A remaining question is to what extend NvCI could have biotechnological and/or biomedical potential uses as a drug or lead compound given its exceptional capability to inhibit metallocarboxypeptidases and the growing evidences on the involvement of those enzymes in important biological mechanisms and diseases [5,37]. In favor of such uses are its lack of toxicity when added to cellular assays, its stability in the presence of human blood plasma or serum and the fairly abundant recombinant production of NvCI shown in this work. This indication is also congruent with the frequently reported short-term stability, innocuousness and bioavailability of related proteinaceous inhibitors when tested in cellulo and in vivo in mice and humans [38]. At this respect, it is worth remembering that a well-established circulatory carboxypeptidase, plasma Carboxypeptidase B or TAFIa [39], is a key factor in the stabilization of blood clots and an important target for fibrinolytic therapeutic strategies based on inhibitors [40]. Also, that mastocytosis is a growing conjoint of diseases [41] that gives rise, among others, to massive extracellular release of carboxypeptidase A3 from degranulated mastocytes, constituting a potential therapeutic target for carboxypeptidase inhibitors [42]. Both enzymes are strongly inhibited by NvCI, as shown in Table 1. Overall, the very small, compact and stable NvCI proteinaceous inhibitor, which is potent and specific for the carboxypeptidase M14A subfamily, can be of practical use, either directly, or after redesign towards increased specificity or as minimized forms.

4. Materials and Methods

4.1. Purification of Natural NvCI

Nerita versicolor snails were collected in the tropical sea near La Habana (Cuba) and validated by the Cuban Oceanographic Institute. The body of the snails were removed from the shell, washed with seawater, homogenized in a home blender, tissue-filtered, clarified by heating at 60 °C for 30min, centrifuged at 6000 rpm, freeze-dried and kept at −20 °C. After solubilization in the column equilibration buffer (500mM NaCl, 20mM Tris-HCl, pH 7.5), the solution was centrifuged again and loaded on a CPA-glyoxal Sepharose^® CL-4B column (1.6 × 9.9 cm, containing 3.5mg of CPA/ml gel) [31]. Non-retained molecules were removed by washing the column with equilibration buffer and elution was performed with 10 mM NaOH, pH 12.0. The whole process was carried out at room temperature. The elution profile was followed at 280nm in a Pharmacia FPLC equipment (GE Amersham, UK) and peaks were collected in tubes containing a neutralizing buffer. The fraction containing NvCI was then applied to a Jupiter 0.39 × 15cm HPLC-C4 column (Phenomenex, Torrance, CA, USA), equilibrated and washed with 0.1% TFA in water (solution A), and elution was performed with 0.1% v/v TFA in acetonitrile (solution B) using the following gradient: 10% of solution B during 15 min followed by a linear gradient from 10 to 40% over 100 min and a linear gradient from 40 to 98% over 1 min. The flow rate was 0.5 ml/min at room temperature. After evaporation of the organic solvent, the fractions containing NvCI, as verified by MALDI-MS and inhibition analysis, were freeze-dried and kept at −80 °C. Total protein concentration was measured in the crude extracts using the bicinchoninic acid (BCA) method [43].
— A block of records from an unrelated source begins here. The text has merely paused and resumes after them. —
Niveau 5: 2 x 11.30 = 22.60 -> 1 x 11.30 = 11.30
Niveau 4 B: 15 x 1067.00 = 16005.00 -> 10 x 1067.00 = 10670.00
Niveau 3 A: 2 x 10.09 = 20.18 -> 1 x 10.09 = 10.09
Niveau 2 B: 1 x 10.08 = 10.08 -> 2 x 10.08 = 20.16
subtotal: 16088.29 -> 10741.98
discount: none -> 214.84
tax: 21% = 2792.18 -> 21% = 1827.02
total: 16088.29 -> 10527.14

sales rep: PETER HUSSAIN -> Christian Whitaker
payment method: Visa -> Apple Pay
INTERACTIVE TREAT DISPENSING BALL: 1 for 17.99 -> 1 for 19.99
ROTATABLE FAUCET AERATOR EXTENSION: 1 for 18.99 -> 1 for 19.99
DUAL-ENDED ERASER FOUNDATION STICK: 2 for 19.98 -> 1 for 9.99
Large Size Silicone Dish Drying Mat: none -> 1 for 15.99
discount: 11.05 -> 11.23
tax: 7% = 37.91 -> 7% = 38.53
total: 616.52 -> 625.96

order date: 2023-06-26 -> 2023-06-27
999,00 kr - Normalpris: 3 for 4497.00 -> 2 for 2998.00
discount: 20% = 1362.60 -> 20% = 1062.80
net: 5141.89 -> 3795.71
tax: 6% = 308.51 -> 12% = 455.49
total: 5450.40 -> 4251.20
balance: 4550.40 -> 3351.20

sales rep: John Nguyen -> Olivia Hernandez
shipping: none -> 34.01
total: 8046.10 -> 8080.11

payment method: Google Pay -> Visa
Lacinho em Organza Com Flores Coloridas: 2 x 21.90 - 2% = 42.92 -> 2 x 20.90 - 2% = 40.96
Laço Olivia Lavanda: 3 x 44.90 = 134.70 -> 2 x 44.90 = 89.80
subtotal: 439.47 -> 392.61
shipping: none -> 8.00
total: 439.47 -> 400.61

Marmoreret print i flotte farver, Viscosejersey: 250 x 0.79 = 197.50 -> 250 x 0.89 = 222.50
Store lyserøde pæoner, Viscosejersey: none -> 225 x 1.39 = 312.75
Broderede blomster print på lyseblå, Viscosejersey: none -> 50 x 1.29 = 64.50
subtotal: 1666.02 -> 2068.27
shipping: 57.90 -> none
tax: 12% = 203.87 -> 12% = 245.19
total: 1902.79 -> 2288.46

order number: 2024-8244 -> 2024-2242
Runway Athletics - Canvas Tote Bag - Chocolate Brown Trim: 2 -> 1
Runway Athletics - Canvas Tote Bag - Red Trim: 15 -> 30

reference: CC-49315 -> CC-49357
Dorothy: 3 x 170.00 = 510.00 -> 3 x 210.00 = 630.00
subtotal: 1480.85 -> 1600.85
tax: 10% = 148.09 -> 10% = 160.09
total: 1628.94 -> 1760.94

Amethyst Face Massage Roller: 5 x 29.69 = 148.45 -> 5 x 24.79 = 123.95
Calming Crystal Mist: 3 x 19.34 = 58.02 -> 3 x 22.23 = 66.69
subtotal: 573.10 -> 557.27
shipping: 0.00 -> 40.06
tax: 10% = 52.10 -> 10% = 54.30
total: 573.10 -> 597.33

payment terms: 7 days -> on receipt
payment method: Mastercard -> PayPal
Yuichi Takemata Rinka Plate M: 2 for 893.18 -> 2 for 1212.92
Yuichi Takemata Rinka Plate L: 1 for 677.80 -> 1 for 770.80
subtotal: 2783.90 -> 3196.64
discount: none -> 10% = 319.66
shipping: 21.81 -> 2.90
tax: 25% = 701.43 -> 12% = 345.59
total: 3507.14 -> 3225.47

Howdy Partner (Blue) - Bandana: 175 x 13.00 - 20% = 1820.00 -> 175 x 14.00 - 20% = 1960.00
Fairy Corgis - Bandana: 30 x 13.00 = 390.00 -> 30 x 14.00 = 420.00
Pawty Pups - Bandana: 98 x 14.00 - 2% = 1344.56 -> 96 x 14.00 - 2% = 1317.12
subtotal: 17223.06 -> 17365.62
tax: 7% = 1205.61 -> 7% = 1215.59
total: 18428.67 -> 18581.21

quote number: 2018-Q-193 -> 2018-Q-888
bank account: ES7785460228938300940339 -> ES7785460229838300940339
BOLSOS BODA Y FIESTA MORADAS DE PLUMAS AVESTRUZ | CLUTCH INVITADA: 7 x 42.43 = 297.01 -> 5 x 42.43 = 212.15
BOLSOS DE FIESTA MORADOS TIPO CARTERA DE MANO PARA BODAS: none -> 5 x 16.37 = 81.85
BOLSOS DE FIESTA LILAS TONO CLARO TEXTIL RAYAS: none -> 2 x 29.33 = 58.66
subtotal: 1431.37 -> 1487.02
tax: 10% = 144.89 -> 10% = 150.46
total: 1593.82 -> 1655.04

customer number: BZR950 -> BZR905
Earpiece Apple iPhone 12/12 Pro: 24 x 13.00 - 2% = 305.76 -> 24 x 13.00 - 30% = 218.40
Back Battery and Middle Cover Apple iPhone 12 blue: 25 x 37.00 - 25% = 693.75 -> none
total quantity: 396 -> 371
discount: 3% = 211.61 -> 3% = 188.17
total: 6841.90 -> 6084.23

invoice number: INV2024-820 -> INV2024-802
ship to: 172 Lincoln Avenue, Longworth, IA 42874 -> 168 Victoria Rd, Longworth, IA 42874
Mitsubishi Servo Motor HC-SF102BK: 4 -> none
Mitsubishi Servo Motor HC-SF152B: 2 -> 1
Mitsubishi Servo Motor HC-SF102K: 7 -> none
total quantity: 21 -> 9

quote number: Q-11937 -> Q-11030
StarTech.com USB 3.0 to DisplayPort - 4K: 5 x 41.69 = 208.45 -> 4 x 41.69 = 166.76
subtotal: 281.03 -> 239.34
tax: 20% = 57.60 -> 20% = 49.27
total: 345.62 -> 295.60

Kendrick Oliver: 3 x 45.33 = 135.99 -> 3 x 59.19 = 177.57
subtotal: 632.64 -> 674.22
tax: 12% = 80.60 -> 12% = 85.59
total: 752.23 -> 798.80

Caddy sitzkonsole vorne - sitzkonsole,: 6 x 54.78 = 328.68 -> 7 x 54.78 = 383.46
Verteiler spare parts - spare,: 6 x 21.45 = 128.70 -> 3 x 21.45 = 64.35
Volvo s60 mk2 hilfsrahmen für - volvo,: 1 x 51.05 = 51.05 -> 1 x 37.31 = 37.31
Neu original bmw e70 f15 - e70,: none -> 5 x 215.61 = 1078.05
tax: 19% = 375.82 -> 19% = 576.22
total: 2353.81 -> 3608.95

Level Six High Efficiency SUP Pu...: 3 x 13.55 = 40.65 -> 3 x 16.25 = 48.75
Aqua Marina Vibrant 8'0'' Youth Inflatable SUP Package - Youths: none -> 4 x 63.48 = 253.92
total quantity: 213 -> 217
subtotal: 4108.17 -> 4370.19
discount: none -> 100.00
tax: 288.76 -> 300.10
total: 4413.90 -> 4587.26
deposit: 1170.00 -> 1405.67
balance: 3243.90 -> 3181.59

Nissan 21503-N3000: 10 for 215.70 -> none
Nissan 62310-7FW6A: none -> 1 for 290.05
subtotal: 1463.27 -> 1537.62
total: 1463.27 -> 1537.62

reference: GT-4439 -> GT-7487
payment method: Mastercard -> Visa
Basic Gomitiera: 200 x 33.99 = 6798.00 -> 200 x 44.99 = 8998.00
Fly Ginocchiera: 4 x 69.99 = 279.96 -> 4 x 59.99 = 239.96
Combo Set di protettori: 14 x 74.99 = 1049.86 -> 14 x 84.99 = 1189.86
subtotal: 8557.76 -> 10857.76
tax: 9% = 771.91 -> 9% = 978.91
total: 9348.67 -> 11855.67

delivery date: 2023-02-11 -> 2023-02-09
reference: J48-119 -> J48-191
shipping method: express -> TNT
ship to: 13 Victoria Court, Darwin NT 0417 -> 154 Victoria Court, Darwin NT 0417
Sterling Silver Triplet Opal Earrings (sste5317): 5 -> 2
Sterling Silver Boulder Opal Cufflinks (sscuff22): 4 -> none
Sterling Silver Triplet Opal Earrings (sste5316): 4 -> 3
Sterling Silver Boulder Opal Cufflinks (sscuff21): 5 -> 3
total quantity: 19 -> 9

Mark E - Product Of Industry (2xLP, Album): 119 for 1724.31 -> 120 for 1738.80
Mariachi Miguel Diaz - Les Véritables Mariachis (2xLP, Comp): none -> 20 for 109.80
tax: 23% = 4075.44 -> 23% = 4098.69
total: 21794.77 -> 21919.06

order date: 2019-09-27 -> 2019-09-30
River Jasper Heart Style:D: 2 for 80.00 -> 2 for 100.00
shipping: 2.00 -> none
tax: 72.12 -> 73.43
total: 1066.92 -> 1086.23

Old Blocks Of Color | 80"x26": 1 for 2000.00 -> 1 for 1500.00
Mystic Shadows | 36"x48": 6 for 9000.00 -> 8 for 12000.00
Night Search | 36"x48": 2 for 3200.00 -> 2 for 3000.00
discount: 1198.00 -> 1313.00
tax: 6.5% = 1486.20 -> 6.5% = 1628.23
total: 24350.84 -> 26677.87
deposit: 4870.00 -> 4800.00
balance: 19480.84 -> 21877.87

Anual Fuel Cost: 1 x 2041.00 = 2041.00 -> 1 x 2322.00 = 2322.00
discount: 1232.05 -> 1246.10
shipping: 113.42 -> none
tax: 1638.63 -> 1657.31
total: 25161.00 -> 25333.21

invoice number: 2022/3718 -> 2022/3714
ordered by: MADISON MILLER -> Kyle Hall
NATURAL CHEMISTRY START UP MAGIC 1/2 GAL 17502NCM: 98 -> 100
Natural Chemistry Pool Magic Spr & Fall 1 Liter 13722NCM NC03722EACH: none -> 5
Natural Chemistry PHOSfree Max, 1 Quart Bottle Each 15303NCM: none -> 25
4.2. Primary Structure Determination

The NvCIa isoform was dissolved in 50mM TrisHCl (pH 8.0) and 2% SDS, or 6M guanidinium chloride, heated at 95 °C for 5 min, centrifuged at 6000 rpm for 20 min and the supernatant transferred to a clean tube. The sample was reduced with 20 mM DTT at 56 °C for 30 min, alkylated with iodoacetamide (20 mM, at 25 °C, for 30 min, in the dark), desalted and concentrated by ZipTipC4 pipette tips (Millipore, Burlington, MA, USA). MALDI-TOF-MS analysis using DHAP as a matrix were made before and after reduction-alkylation to derive the number of free- or disulfide-linked cysteines in the molecule. Subsequently, an aliquot of the reduced-alkylated protein was subjected to eighteen cycles of automated EDMAN degradation. Additional aliquots were treated with Lys-C endoproteinase trypsin and Glu-C endoproteinase at a 40/1 w/w ratios and for 1h at 37 °C and the digest were desalted using Zip TipC4 pipette tips and analyzed by MALDI.TOF-MS using α-CHCA as a matrix to generate a peptide mass fingerprint (PMF). The peptide fragments were subsequently subjected to CID fragmentation within the spectrometer, using the LIFT method and experimental details previously reported [32]. Peptide alignment and protein sequence analyses from the fragmentation spectra were performed using the Bruker Daltonics software and Mascot search engine, also following the mentioned previous report, with incorporation of the Edman degradation data and the help of the parallel analysis of the NvCI cDNA. Comparison of the PMF and fragmentation data derived from each NvCI isoform (a, b, c and d) allowed to derive the corresponding sequences and differences.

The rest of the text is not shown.